**Instructions to follow**
Identify, in the records below, every line where the string "height" appears, and copy each such line.

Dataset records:

"""

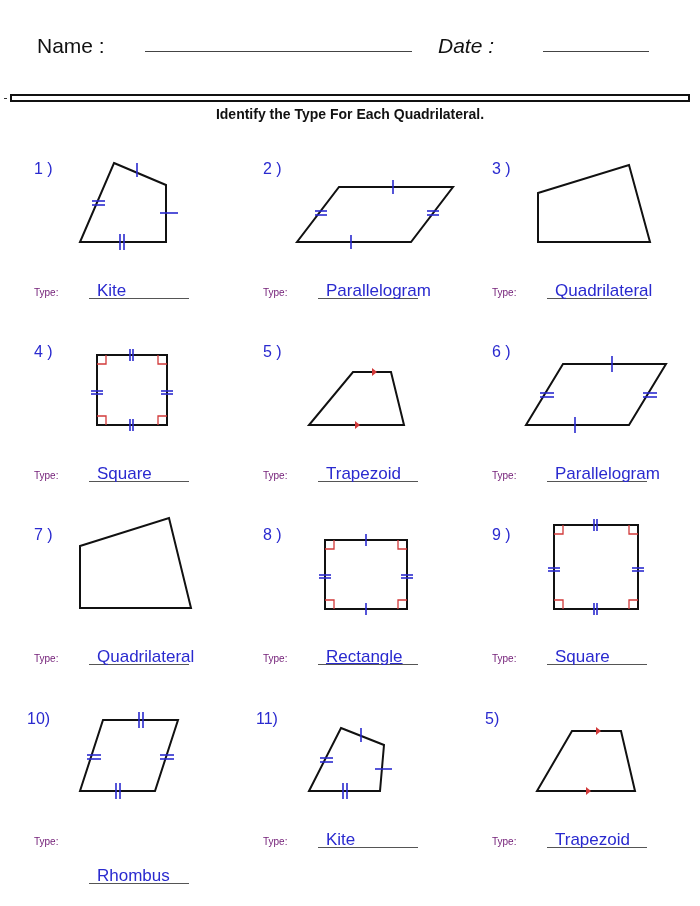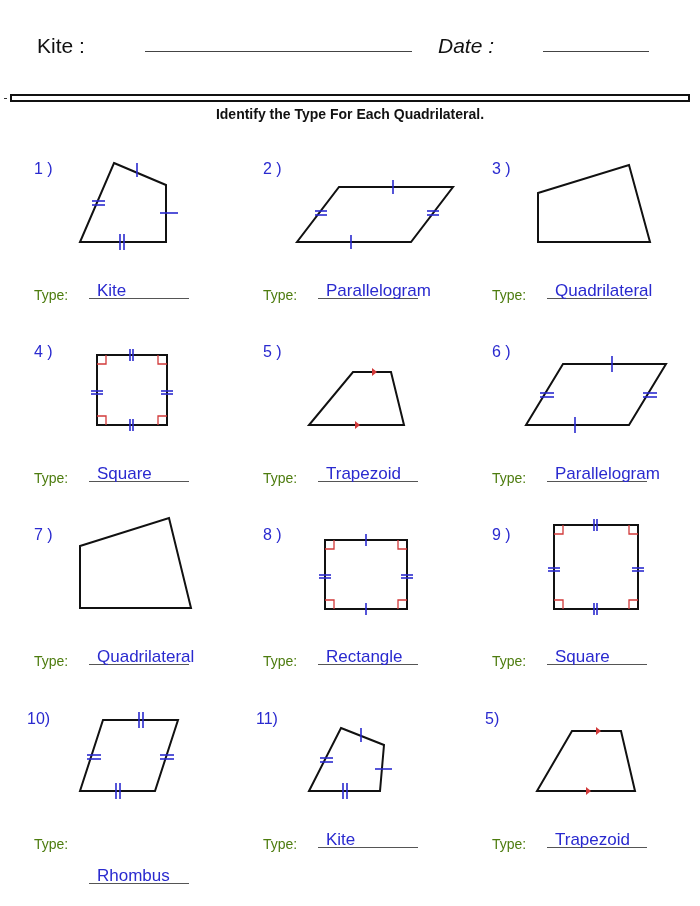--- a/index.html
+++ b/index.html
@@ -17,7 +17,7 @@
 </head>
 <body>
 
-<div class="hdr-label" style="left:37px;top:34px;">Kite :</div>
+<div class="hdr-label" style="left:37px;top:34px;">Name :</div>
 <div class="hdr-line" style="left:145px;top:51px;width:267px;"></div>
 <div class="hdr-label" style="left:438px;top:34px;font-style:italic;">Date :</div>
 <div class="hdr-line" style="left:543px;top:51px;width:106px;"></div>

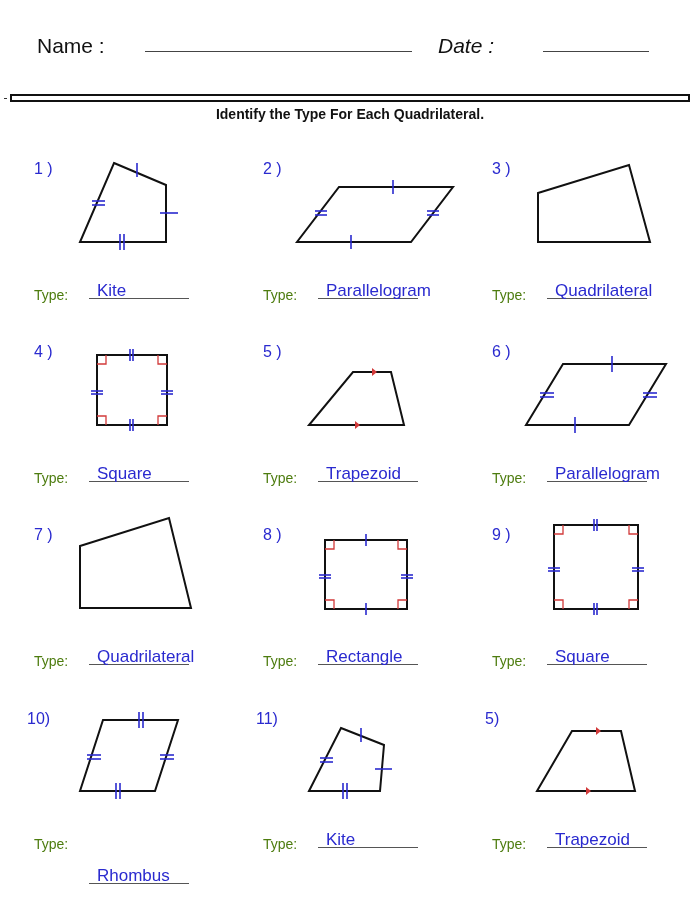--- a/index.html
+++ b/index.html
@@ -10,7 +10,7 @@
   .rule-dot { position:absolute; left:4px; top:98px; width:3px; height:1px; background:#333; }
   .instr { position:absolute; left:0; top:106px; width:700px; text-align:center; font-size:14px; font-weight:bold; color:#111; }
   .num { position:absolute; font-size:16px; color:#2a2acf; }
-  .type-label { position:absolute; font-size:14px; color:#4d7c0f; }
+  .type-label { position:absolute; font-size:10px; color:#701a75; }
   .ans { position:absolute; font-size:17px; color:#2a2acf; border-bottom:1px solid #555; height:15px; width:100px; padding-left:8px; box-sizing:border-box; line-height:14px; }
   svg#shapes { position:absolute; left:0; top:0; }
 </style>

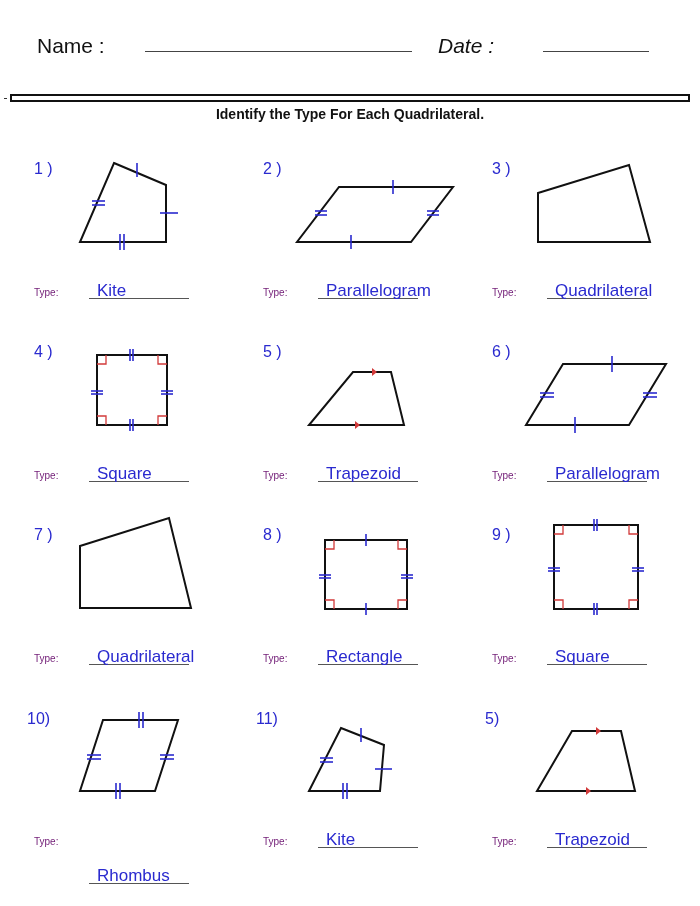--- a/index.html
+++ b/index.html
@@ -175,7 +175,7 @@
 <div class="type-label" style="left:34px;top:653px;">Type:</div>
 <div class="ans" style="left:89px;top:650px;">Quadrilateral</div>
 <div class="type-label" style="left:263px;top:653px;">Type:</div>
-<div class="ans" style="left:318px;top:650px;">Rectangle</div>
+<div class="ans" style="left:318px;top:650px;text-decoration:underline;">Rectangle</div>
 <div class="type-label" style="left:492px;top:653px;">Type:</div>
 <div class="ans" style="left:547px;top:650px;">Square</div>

"""
"""

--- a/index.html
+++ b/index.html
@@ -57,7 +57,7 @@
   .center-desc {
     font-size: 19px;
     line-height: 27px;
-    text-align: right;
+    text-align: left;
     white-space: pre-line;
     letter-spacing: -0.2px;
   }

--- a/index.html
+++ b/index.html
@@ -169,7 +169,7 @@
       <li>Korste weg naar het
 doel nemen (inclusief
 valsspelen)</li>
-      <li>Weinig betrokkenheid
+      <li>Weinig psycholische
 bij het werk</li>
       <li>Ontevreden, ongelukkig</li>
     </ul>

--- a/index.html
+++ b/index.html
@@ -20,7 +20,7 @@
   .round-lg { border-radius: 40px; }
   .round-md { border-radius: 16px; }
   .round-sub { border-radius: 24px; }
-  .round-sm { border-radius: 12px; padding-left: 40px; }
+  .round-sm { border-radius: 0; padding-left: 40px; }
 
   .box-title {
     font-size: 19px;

"""
"""

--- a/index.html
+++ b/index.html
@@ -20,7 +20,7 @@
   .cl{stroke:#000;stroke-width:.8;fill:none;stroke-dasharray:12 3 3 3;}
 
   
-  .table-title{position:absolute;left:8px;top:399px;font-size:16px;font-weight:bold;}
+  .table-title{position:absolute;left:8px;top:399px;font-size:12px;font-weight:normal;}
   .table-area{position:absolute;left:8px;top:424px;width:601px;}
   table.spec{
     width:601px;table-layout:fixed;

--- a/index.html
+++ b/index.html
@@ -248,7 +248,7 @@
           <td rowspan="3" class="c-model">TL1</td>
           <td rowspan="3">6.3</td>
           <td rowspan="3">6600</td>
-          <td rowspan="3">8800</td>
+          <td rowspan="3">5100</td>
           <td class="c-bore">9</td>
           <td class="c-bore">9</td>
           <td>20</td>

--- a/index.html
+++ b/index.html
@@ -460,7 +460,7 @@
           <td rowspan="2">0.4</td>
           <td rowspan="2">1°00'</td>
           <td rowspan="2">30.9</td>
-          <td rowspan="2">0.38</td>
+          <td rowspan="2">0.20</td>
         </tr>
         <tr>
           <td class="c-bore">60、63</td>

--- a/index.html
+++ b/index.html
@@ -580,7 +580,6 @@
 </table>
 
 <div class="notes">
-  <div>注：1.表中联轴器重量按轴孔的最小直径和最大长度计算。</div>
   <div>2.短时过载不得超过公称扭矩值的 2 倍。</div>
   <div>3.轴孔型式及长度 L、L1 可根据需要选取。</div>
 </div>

"""

**Result**
   .rule-dot { position:absolute; left:4px; top:98px; width:3px; height:1px; background:#333; }
   .ans { position:absolute; font-size:17px; color:#2a2acf; border-bottom:1px solid #555; height:15px; width:100px; padding-left:8px; box-sizing:border-box; line-height:14px; }
     line-height: 27px;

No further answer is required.